▸ **SOURCE MATERIAL**:
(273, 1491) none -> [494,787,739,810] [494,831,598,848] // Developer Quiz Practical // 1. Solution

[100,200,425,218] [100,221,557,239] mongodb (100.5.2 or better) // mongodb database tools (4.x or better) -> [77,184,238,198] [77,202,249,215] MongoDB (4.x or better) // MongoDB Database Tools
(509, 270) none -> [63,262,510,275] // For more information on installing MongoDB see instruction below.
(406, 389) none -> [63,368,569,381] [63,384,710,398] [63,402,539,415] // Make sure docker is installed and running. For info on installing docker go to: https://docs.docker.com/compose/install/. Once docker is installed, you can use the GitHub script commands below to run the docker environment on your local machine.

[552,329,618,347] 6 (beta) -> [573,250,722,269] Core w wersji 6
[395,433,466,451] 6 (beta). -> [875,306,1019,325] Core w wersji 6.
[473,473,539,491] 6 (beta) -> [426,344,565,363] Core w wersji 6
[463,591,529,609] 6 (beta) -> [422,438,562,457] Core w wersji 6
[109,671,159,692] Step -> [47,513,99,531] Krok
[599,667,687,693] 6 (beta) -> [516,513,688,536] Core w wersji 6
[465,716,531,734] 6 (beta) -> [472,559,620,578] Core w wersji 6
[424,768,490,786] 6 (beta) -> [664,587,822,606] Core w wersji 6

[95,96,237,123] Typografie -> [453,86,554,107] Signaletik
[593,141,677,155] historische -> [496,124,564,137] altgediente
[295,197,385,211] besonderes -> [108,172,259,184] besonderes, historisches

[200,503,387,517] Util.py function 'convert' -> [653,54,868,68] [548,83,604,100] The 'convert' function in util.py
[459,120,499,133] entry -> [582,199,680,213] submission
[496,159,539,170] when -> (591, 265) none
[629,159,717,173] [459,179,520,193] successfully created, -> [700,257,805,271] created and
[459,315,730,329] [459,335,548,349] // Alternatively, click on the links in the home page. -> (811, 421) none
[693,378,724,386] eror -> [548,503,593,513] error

▸ **ASSIGNMENT**: Find the line that contains "[593,141,677,155] historische ->". Copy it and every line after it to the end of the records, exactly, and nothing more.

▸ **WRITTEN RESPONSE**:
[593,141,677,155] historische -> [496,124,564,137] altgediente
[295,197,385,211] besonderes -> [108,172,259,184] besonderes, historisches

[200,503,387,517] Util.py function 'convert' -> [653,54,868,68] [548,83,604,100] The 'convert' function in util.py
[459,120,499,133] entry -> [582,199,680,213] submission
[496,159,539,170] when -> (591, 265) none
[629,159,717,173] [459,179,520,193] successfully created, -> [700,257,805,271] created and
[459,315,730,329] [459,335,548,349] // Alternatively, click on the links in the home page. -> (811, 421) none
[693,378,724,386] eror -> [548,503,593,513] error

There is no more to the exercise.